Gli scavi attuali si sono polarizzati in tre località: il Tophet, il Santuario in località Cappidazzu ed il centro abitato.
Tophet, in aramaico significa luogo di arsione.
Quando i coloni sbarcavano in una nuova terra, facevano un sacrificio: uccidevano e bruciavano, in onore delle divinità, il loro primo figlio. Raccoglievano il materiale combusto, lo mettevano in alcuni vasi, li sotterravano e sulla superficie della terra di copertura conficcavano una stele.
Consacravano così una località con il nome di Tophet. Quello di Mozia è consacrato al dio Ba'al Hammon, come si può vedere in numerosissime stele.
Le deposizioni nel Tophet di Mozia vanno dal VII al III secolo a.C. come si può vedere dal diverso tipo di vasi urna. Sono state rinvenute almeno 700 stele e nei pressi di una rudimentale ara, delle maschere di terra cotta in cui sono resi in modo tipicamente punico, il taglio degli occhi e della bocca; una di queste sembra avere avuto significato apotropaico.
Per quanto riguarda il culto basterà ricordare l'incidenza che nel mondo fenicio ha il sacrificio: il rito acquista ulteriore pregnanza simbolica quando si consideri che l'oggetto primo è l'uomo.

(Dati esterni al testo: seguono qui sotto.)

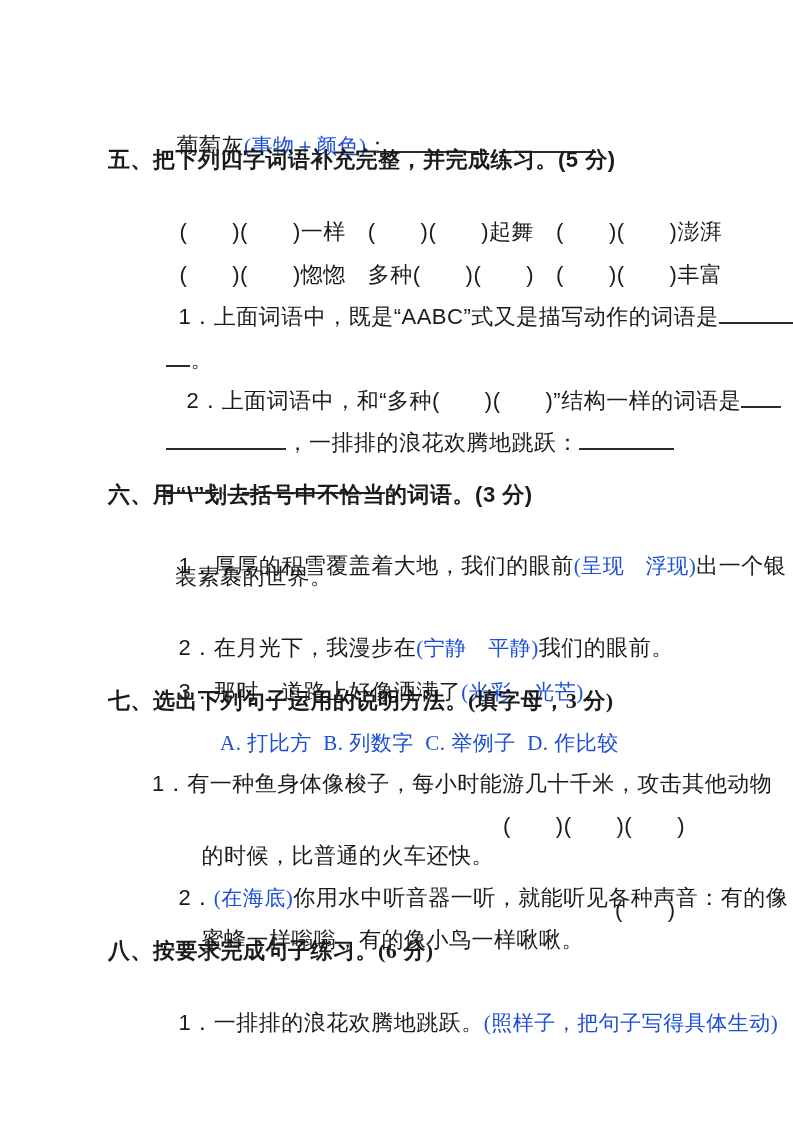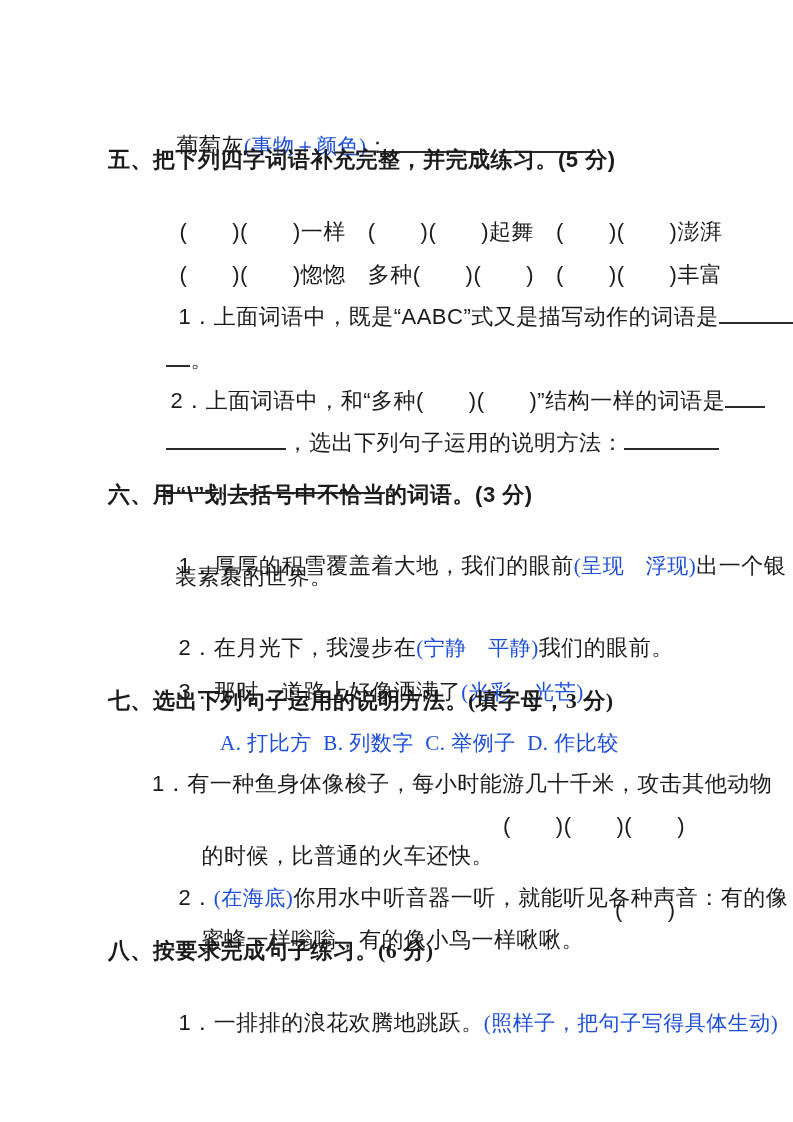"2．上面词语中，和“多种( )( )”结构一样的词语是" div.line { left: 144px -> 160px }
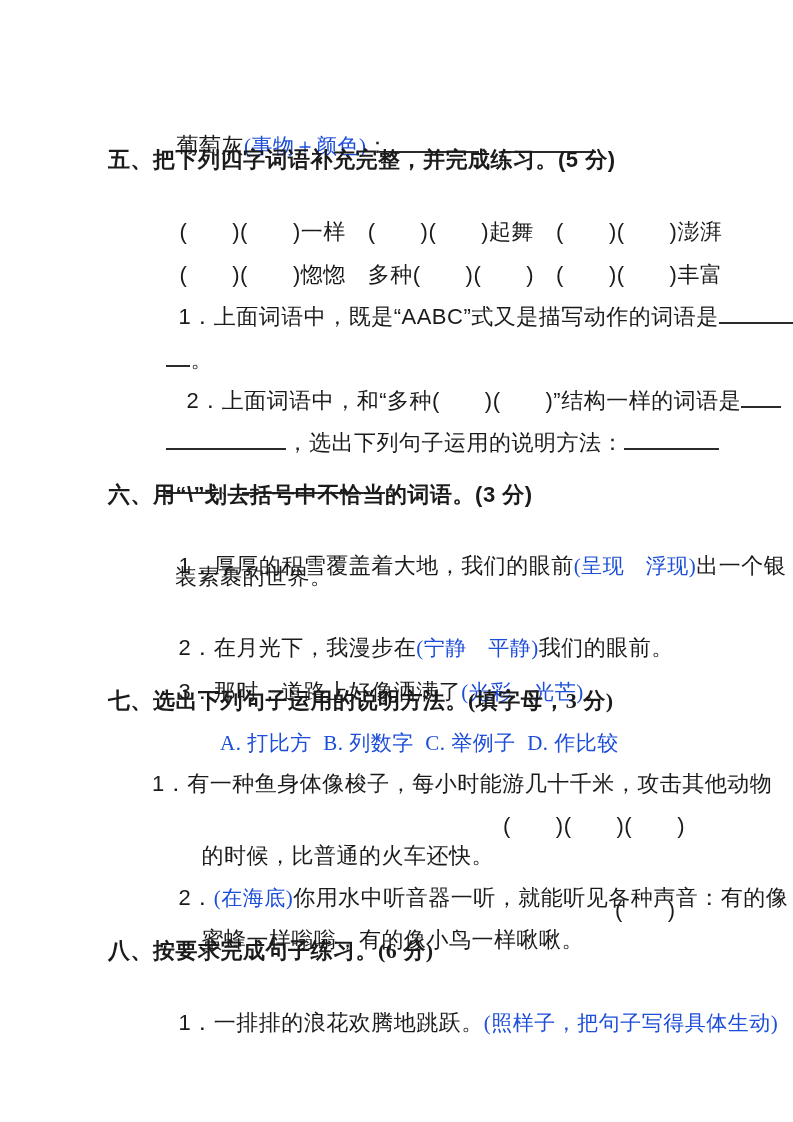"，选出下列句子运用的说明方法：" span { text: 选出下列句子运用的说明方法 -> 一排排的浪花欢腾地跳跃 }
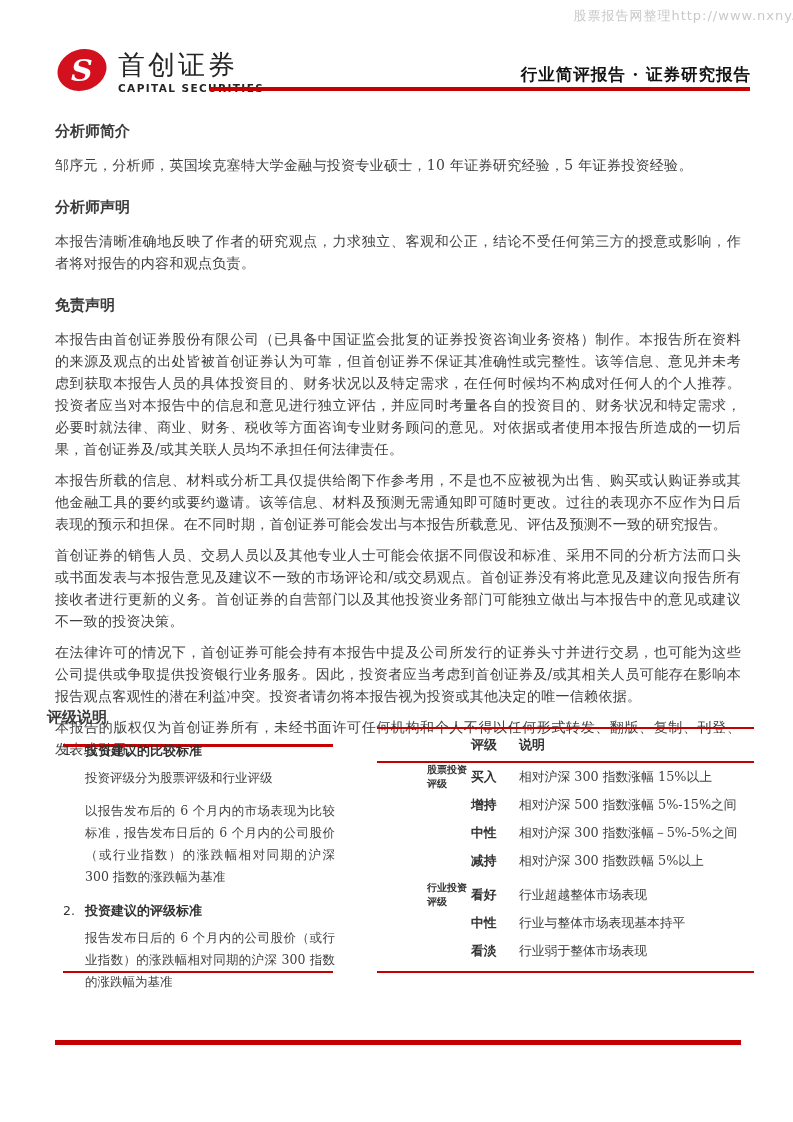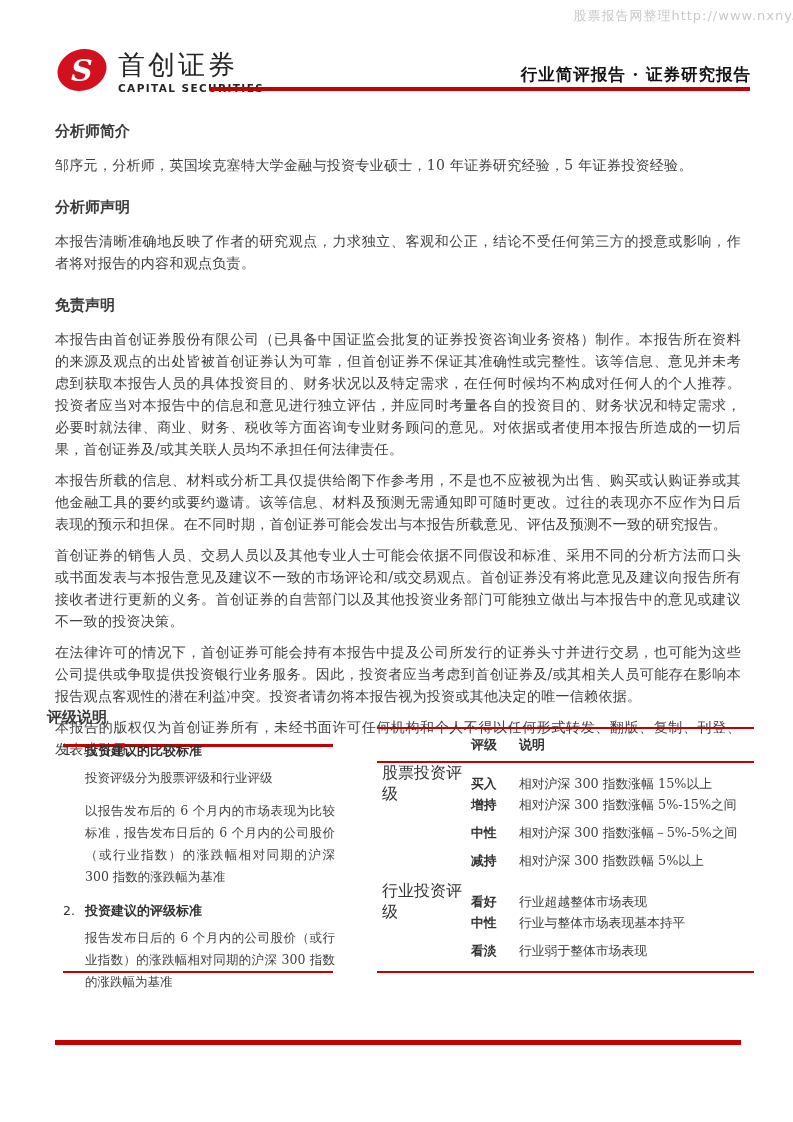"股票投资评级" .t-group { font-size: 16px -> 10px; font-weight: normal -> bold; margin-left: none -> 45px }
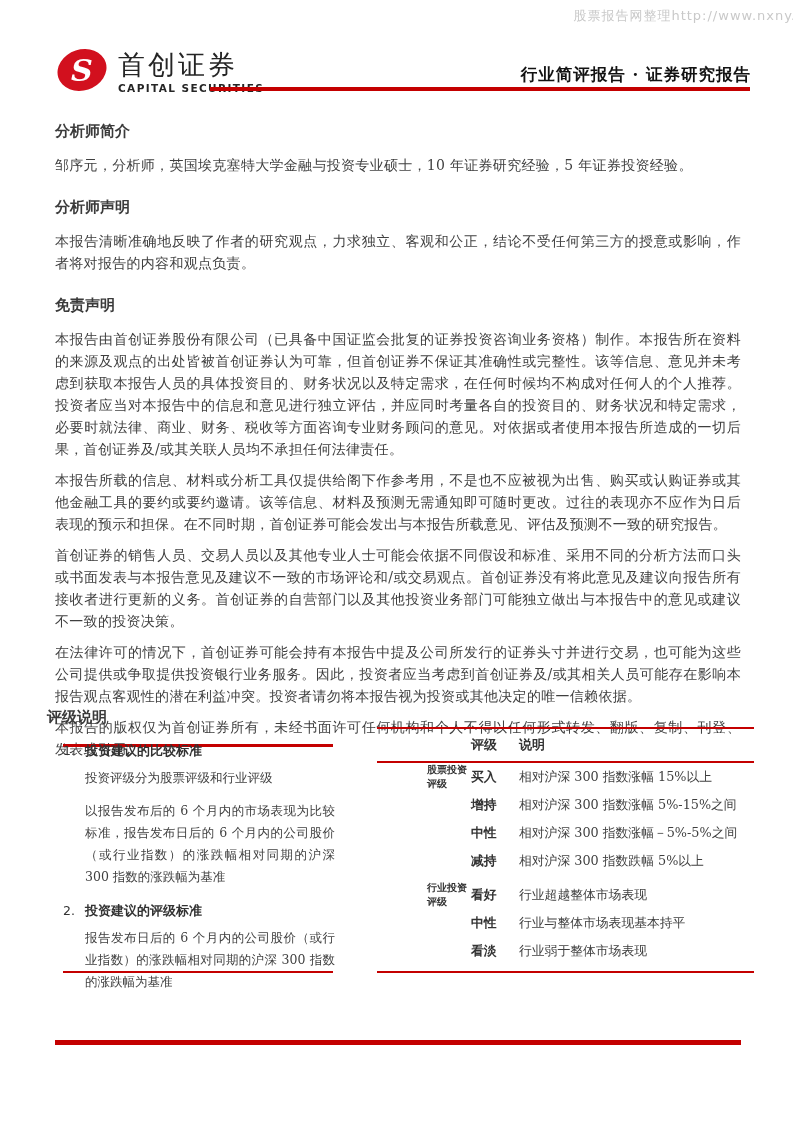"相对沪深 300 指数涨幅 5%-15%之间" div.t-desc { text: 300 -> 500 }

Il libro dei Re e di Geremia sono espliciti sulla natura del sacrificio e sulla ambientazione fenicia, che ben si deduce dalla dichiarazione di estraneità che i testi biblici ripetutamente sottolineano rispetto al culto israelitico:
"E costruirono un altare di tophet nella valle del figlio di Ennon per bruciarvi i figli e le figlie loro nel fuoco; ciò che io non ho prescritto mai, ne mai mi venne in mente. Perciò verrà il tempo, dice il Signore, che non si chiamerà più tophet, né valle del figlio di Ennon, bensì valle dell'eccidio e seppelliranno in tophet per mancanza di posto".